For a country always at war, the United States is remarkably not interested in taking care of soldiers it has broken in its wars. Having bankrupted the country, Washington sinks every available penny into the two purposes of the military: funneling money into the arms industry, and fueling imperial ambitions, in large part of pasty fern-bar Napoleons at National Review and Commentary. The Veterans Administration is way back in the chow line. It doesn’t work very well. As best I can tell, nobody cares.
What do I mean, it doesn’t work? Consider a vet blinded or nearly so in some war or other. To use a computer, which has come to be necessary life, he needs screen-reader software, such as JAWS. It costs roughly a thousand dollars retail. For a blinded vet, most likely of slight education and no resources beyond his VA compensation, this is a lot of money.

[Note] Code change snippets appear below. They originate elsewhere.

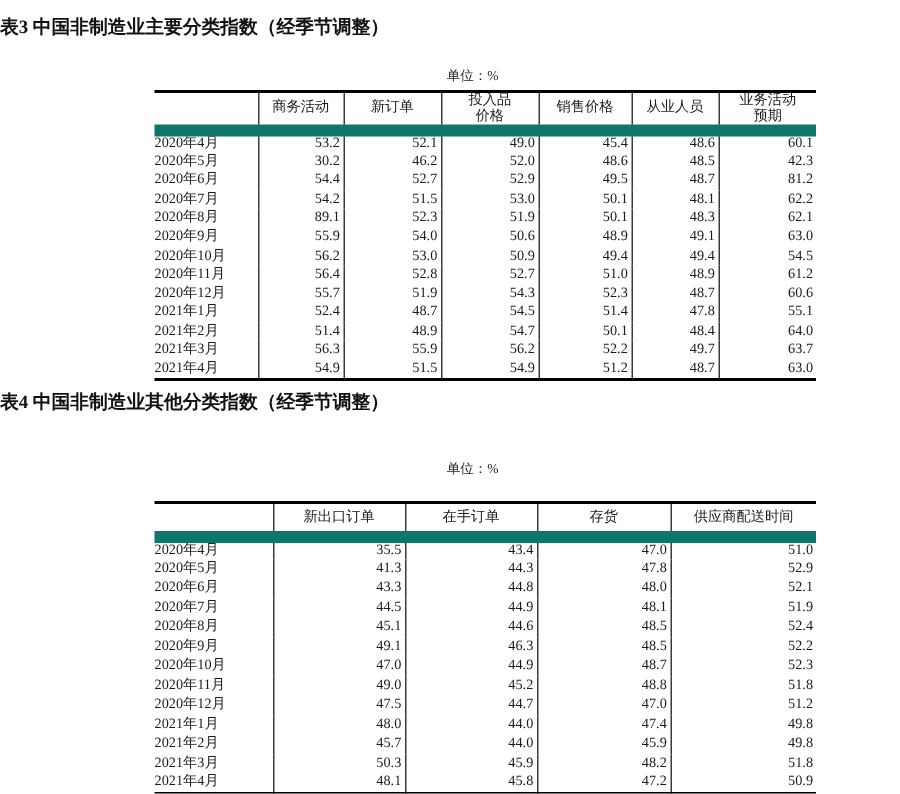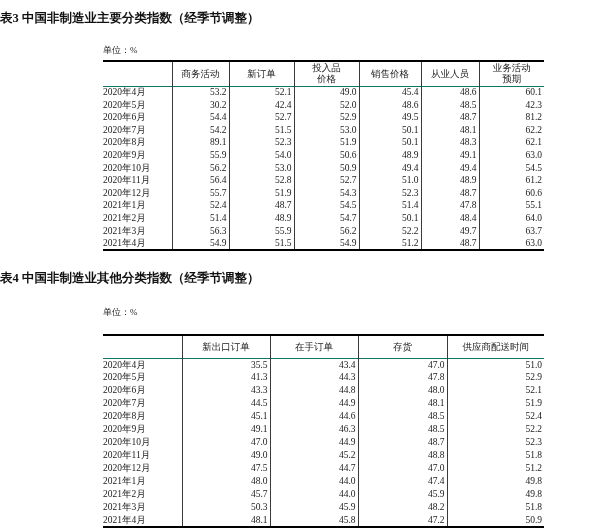"单位：%" .unit { text-align: left -> center }
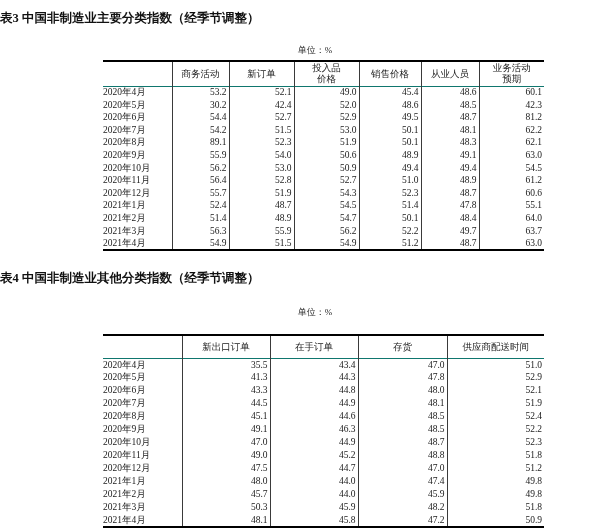"商务活动" .t thead tr { border-bottom: 1px solid #0f766e -> 8px solid #0f766e }
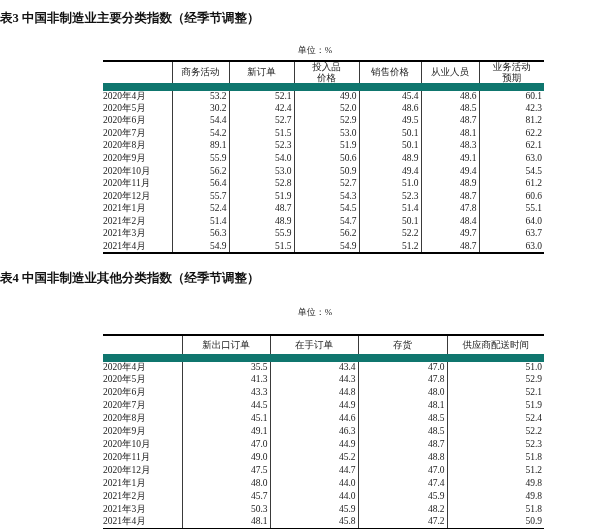"42.4" td.num { text: 42.4 -> 46.2 }
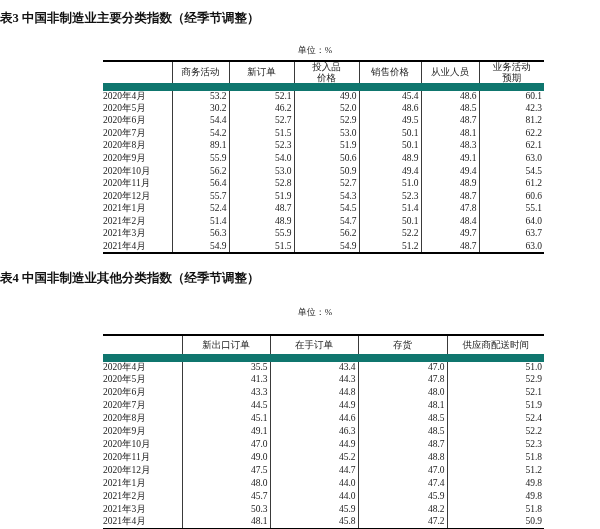"表4 中国非制造业其他分类指数（经季节调整）" #title4 { top: 270px -> 260px }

The software could be provided quickly and easily, as follows: The vet fills out an application online, perhaps prints it, signs it, and scans it to the VA. An employee of the VA receives it and keys the veteran’s social-security number into his computer. In two seconds the vet’s records come up. Yep, blind. The VA emails him a URL and download key, by arrangement previously made with the manufacturer of the software. The vet downloads it. End of story. Elapsed time: an hour, plus download.
What really happens? To begin with, the VA is so disorganized, its web sites so badly designed, its technology so primitive, its staffing so inadequate, its unending forms so incomprehensible, that few vets can navigate the system. I can’t. The kid from Tennessee, with a room-temperature IQ and what passes now for a high-school education, doesn’t have a chance. He will simply be ignored. I know this from personal experience. I have sent letter after letter to the educational-benefits office in Buffalo, and nothing comes back. This is common.
So much for supporting our boys in uniform. They are broken goods. What the hell. We can recruit new ones.